Required work:
Without including the images, transcribe each record precisely as it appears below.
START Data for this task
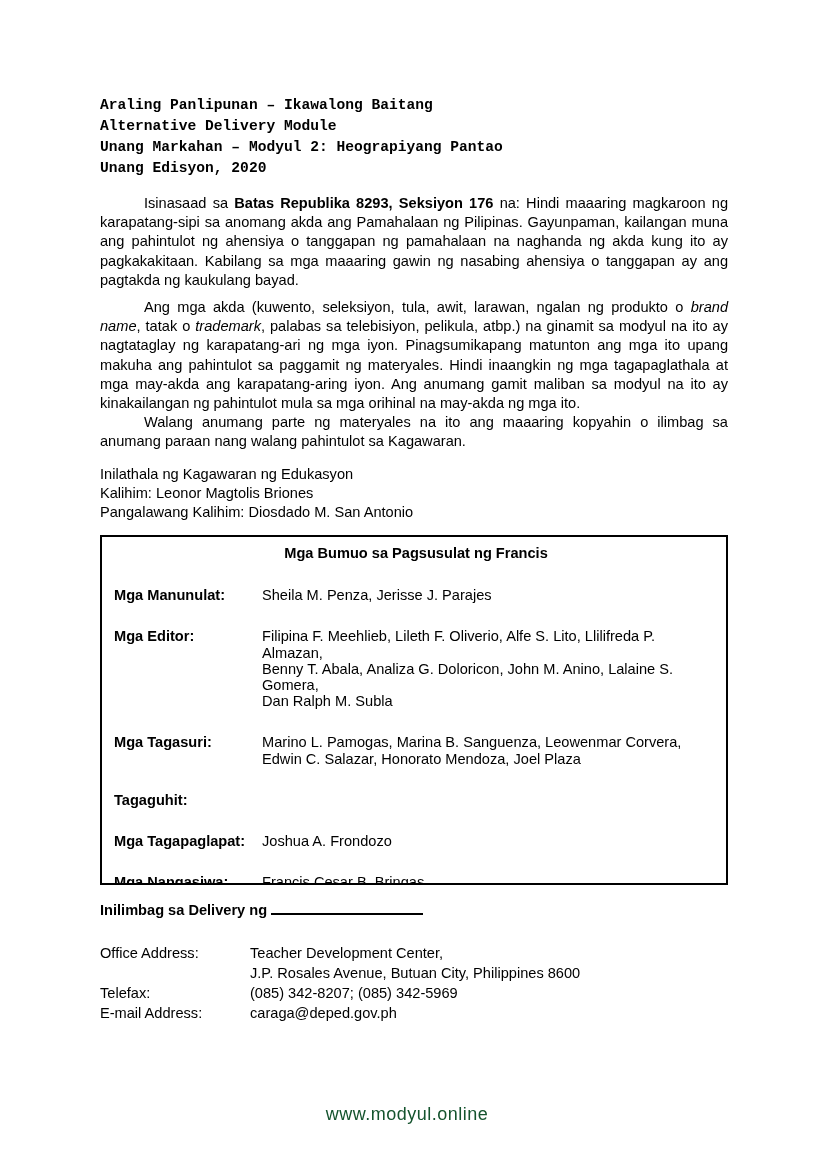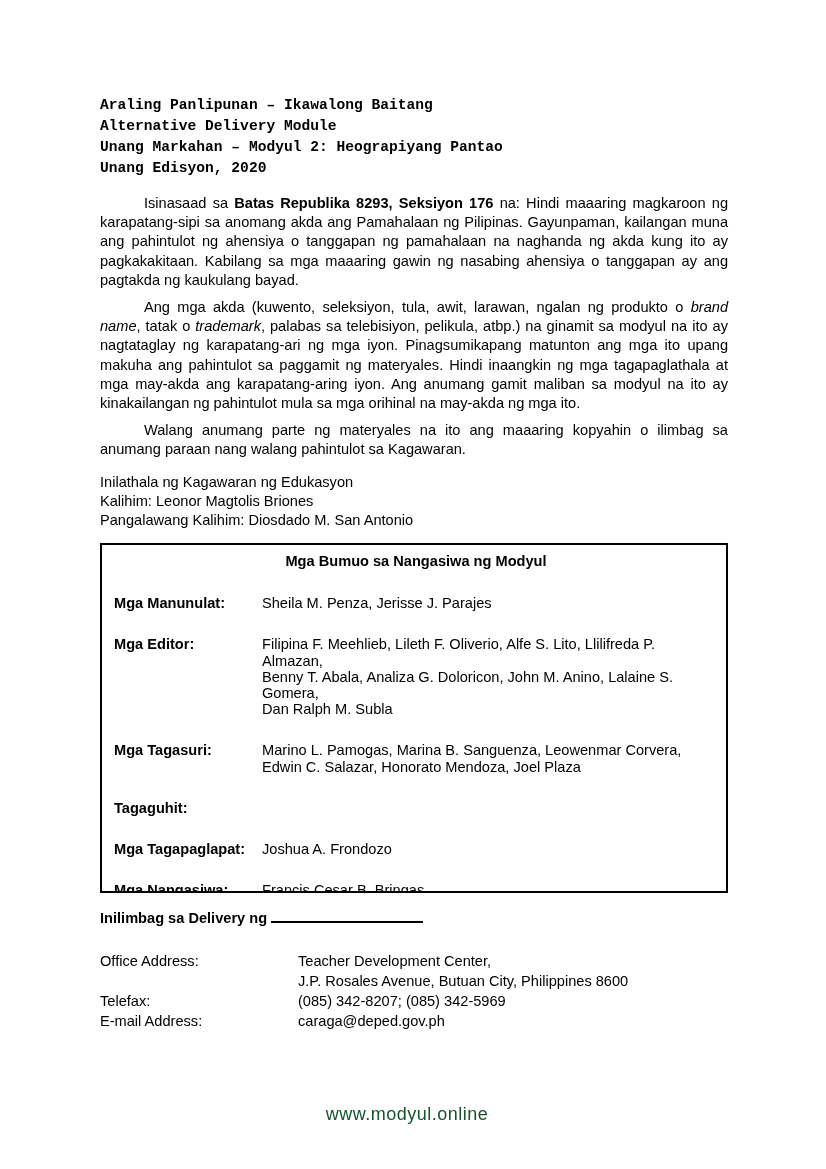--- a/index.html
+++ b/index.html
@@ -21,21 +21,21 @@
   }
   .doc-header { font-weight: bold; line-height: 21px; font-family: Liberation Mono, monospace; }
   .para {
     margin: 0;
     text-align: justify;
     text-indent: 44px;
     line-height: 19.2px;
   }
   .para-1 { margin-top: 15px; }
   .para-2 { margin-top: 8px; }
-  .para-3 { margin-top: 8px; }
+  .para-3 { }
   .publisher { margin-top: 13px; line-height: 19.2px; }
   .team-box {
     margin-top: 13px;
     border: 2px solid #000000;
     box-sizing: border-box;
     width: 628px;
     height: 350px;
     padding: 8px 8px 0 12px;
     overflow: hidden;
   }
@@ -61,21 +61,20 @@
     height: 14px;
     margin-left: 4px;
     vertical-align: baseline;
   }
   .dept-line { margin-top: 19px; font-weight: bold; line-height: 20px; }
   .contact { margin-top: 23px; }
   .contact-row {
     display: grid;
     grid-template-columns: 150px 1fr;
     line-height: 20px;
-    gap: 48px;
   }
   .contact-value { white-space: pre-line; }
   .watermark {
     position: absolute;
     left: 0;
     top: 1104px;
     width: 814px;
     text-align: center;
     color: #14532d;
     font-size: 18px;
@@ -103,21 +102,21 @@
 
     <p class="para para-3">Walang anumang parte ng materyales na ito ang maaaring kopyahin o ilimbag sa anumang paraan nang walang pahintulot sa Kagawaran.</p>
 
     <div class="publisher">
       <div>Inilathala ng Kagawaran ng Edukasyon</div>
       <div>Kalihim: Leonor Magtolis Briones</div>
       <div>Pangalawang Kalihim: Diosdado M. San Antonio</div>
     </div>
 
     <section class="team-box">
-      <div class="box-title">Mga Bumuo sa Nangasiwa ng Modyul</div>
+      <div class="box-title">Mga Bumuo sa Pagsusulat ng Francis</div>
 
       <div class="box-row">
         <div class="box-label">Mga Manunulat:</div>
         <div class="box-value">Sheila M. Penza, Jerisse J. Parajes</div>
       </div>
 
       <div class="box-row">
         <div class="box-label">Mga Editor:</div>
         <div class="box-value">Filipina F. Meehlieb, Lileth F. Oliverio, Alfe S. Lito, Llilifreda P. Almazan,
 Benny T. Abala, Analiza G. Doloricon, John M. Anino, Lalaine S. Gomera,

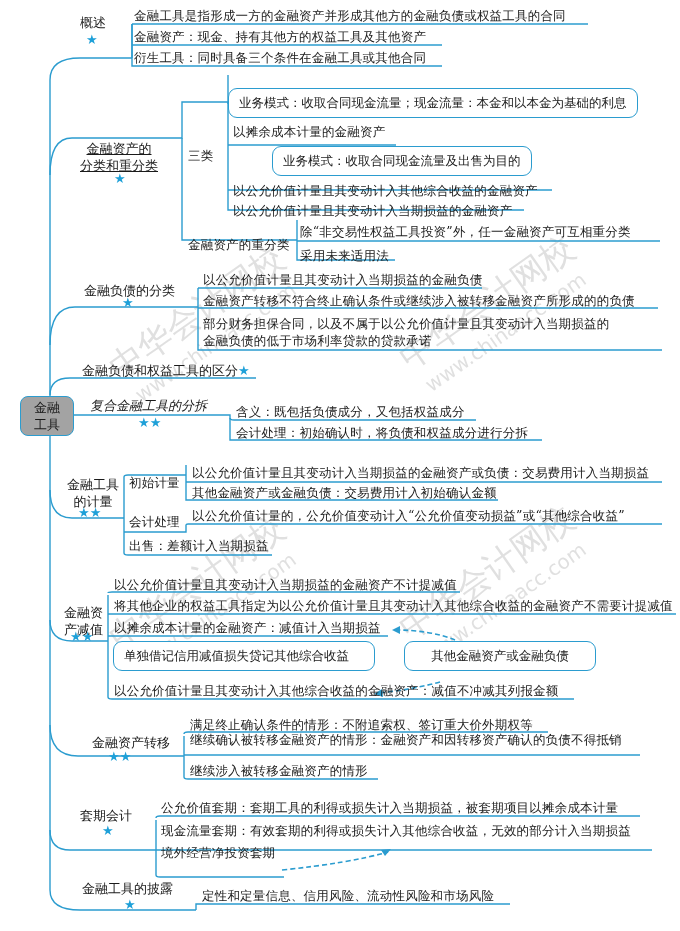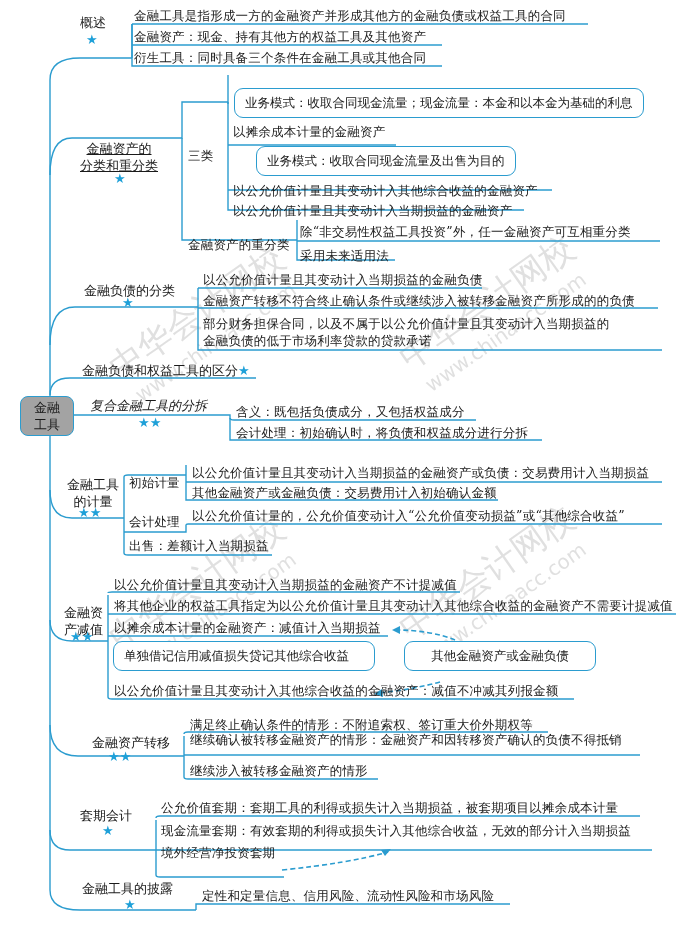--- a/index.html
+++ b/index.html
@@ -108,25 +108,25 @@
 <div class="t" style="left:134px;top:8px;">金融工具是指形成一方的金融资产并形成其他方的金融负债或权益工具的合同</div>
 <div class="t" style="left:134px;top:29px;">金融资产：现金、持有其他方的权益工具及其他资产</div>
 <div class="t" style="left:134px;top:50px;">衍生工具：同时具备三个条件在金融工具或其他合同</div>
 
 <div class="h" style="left:80px;top:140px;text-align:center;text-decoration:underline;">
   <span>金融资产的</span><br>
   <span>分类和重分类</span>
 </div>
 <div class="star" style="left:114px;top:172px;">★</div>
 <div class="t" style="left:188px;top:148px;">三类</div>
-<div class="bubble" style="left:234px;top:88px;height:28px;">
+<div class="bubble" style="left:228px;top:88px;height:28px;">
   <span>业务模式：收取合同现金流量；现金流量：本金和以本金为基础的利息</span>
 </div>
 <div class="t" style="left:233px;top:124px;">以摊余成本计量的金融资产</div>
-<div class="bubble" style="left:256px;top:146px;height:28px;">
+<div class="bubble" style="left:272px;top:146px;height:28px;">
   <span>业务模式：收取合同现金流量及出售为目的</span>
 </div>
 <div class="t" style="left:233px;top:183px;">以公允价值计量且其变动计入其他综合收益的金融资产</div>
 <div class="t" style="left:233px;top:203px;">以公允价值计量且其变动计入当期损益的金融资产</div>
 <div class="t" style="left:188px;top:237px;">金融资产的重分类</div>
 <div class="t" style="left:300px;top:224px;">除“非交易性权益工具投资”外，任一金融资产可互相重分类</div>
 <div class="t" style="left:300px;top:248px;">采用未来适用法</div>
 
 <div class="h" style="left:84px;top:282px;">金融负债的分类</div>
 <div class="star" style="left:122px;top:296px;">★</div>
END Data for this task
Exercise response:
--- a/index.html
+++ b/index.html
@@ -21,21 +21,21 @@
   }
   .doc-header { font-weight: bold; line-height: 21px; font-family: Liberation Mono, monospace; }
   .para {
     margin: 0;
     text-align: justify;
     text-indent: 44px;
     line-height: 19.2px;
   }
   .para-1 { margin-top: 15px; }
   .para-2 { margin-top: 8px; }
-  .para-3 { margin-top: 8px; }
+  .para-3 { }
   .publisher { margin-top: 13px; line-height: 19.2px; }
   .team-box {
     margin-top: 13px;
     border: 2px solid #000000;
     box-sizing: border-box;
     width: 628px;
     height: 350px;
     padding: 8px 8px 0 12px;
     overflow: hidden;
   }
@@ -61,21 +61,20 @@
     height: 14px;
     margin-left: 4px;
     vertical-align: baseline;
   }
   .dept-line { margin-top: 19px; font-weight: bold; line-height: 20px; }
   .contact { margin-top: 23px; }
   .contact-row {
     display: grid;
     grid-template-columns: 150px 1fr;
     line-height: 20px;
-    gap: 48px;
   }
   .contact-value { white-space: pre-line; }
   .watermark {
     position: absolute;
     left: 0;
     top: 1104px;
     width: 814px;
     text-align: center;
     color: #14532d;
     font-size: 18px;
@@ -103,21 +102,21 @@
 
     <p class="para para-3">Walang anumang parte ng materyales na ito ang maaaring kopyahin o ilimbag sa anumang paraan nang walang pahintulot sa Kagawaran.</p>
 
     <div class="publisher">
       <div>Inilathala ng Kagawaran ng Edukasyon</div>
       <div>Kalihim: Leonor Magtolis Briones</div>
       <div>Pangalawang Kalihim: Diosdado M. San Antonio</div>
     </div>
 
     <section class="team-box">
-      <div class="box-title">Mga Bumuo sa Nangasiwa ng Modyul</div>
+      <div class="box-title">Mga Bumuo sa Pagsusulat ng Francis</div>
 
       <div class="box-row">
         <div class="box-label">Mga Manunulat:</div>
         <div class="box-value">Sheila M. Penza, Jerisse J. Parajes</div>
       </div>
 
       <div class="box-row">
         <div class="box-label">Mga Editor:</div>
         <div class="box-value">Filipina F. Meehlieb, Lileth F. Oliverio, Alfe S. Lito, Llilifreda P. Almazan,
 Benny T. Abala, Analiza G. Doloricon, John M. Anino, Lalaine S. Gomera,

--- a/index.html
+++ b/index.html
@@ -108,25 +108,25 @@
 <div class="t" style="left:134px;top:8px;">金融工具是指形成一方的金融资产并形成其他方的金融负债或权益工具的合同</div>
 <div class="t" style="left:134px;top:29px;">金融资产：现金、持有其他方的权益工具及其他资产</div>
 <div class="t" style="left:134px;top:50px;">衍生工具：同时具备三个条件在金融工具或其他合同</div>
 
 <div class="h" style="left:80px;top:140px;text-align:center;text-decoration:underline;">
   <span>金融资产的</span><br>
   <span>分类和重分类</span>
 </div>
 <div class="star" style="left:114px;top:172px;">★</div>
 <div class="t" style="left:188px;top:148px;">三类</div>
-<div class="bubble" style="left:234px;top:88px;height:28px;">
+<div class="bubble" style="left:228px;top:88px;height:28px;">
   <span>业务模式：收取合同现金流量；现金流量：本金和以本金为基础的利息</span>
 </div>
 <div class="t" style="left:233px;top:124px;">以摊余成本计量的金融资产</div>
-<div class="bubble" style="left:256px;top:146px;height:28px;">
+<div class="bubble" style="left:272px;top:146px;height:28px;">
   <span>业务模式：收取合同现金流量及出售为目的</span>
 </div>
 <div class="t" style="left:233px;top:183px;">以公允价值计量且其变动计入其他综合收益的金融资产</div>
 <div class="t" style="left:233px;top:203px;">以公允价值计量且其变动计入当期损益的金融资产</div>
 <div class="t" style="left:188px;top:237px;">金融资产的重分类</div>
 <div class="t" style="left:300px;top:224px;">除“非交易性权益工具投资”外，任一金融资产可互相重分类</div>
 <div class="t" style="left:300px;top:248px;">采用未来适用法</div>
 
 <div class="h" style="left:84px;top:282px;">金融负债的分类</div>
 <div class="star" style="left:122px;top:296px;">★</div>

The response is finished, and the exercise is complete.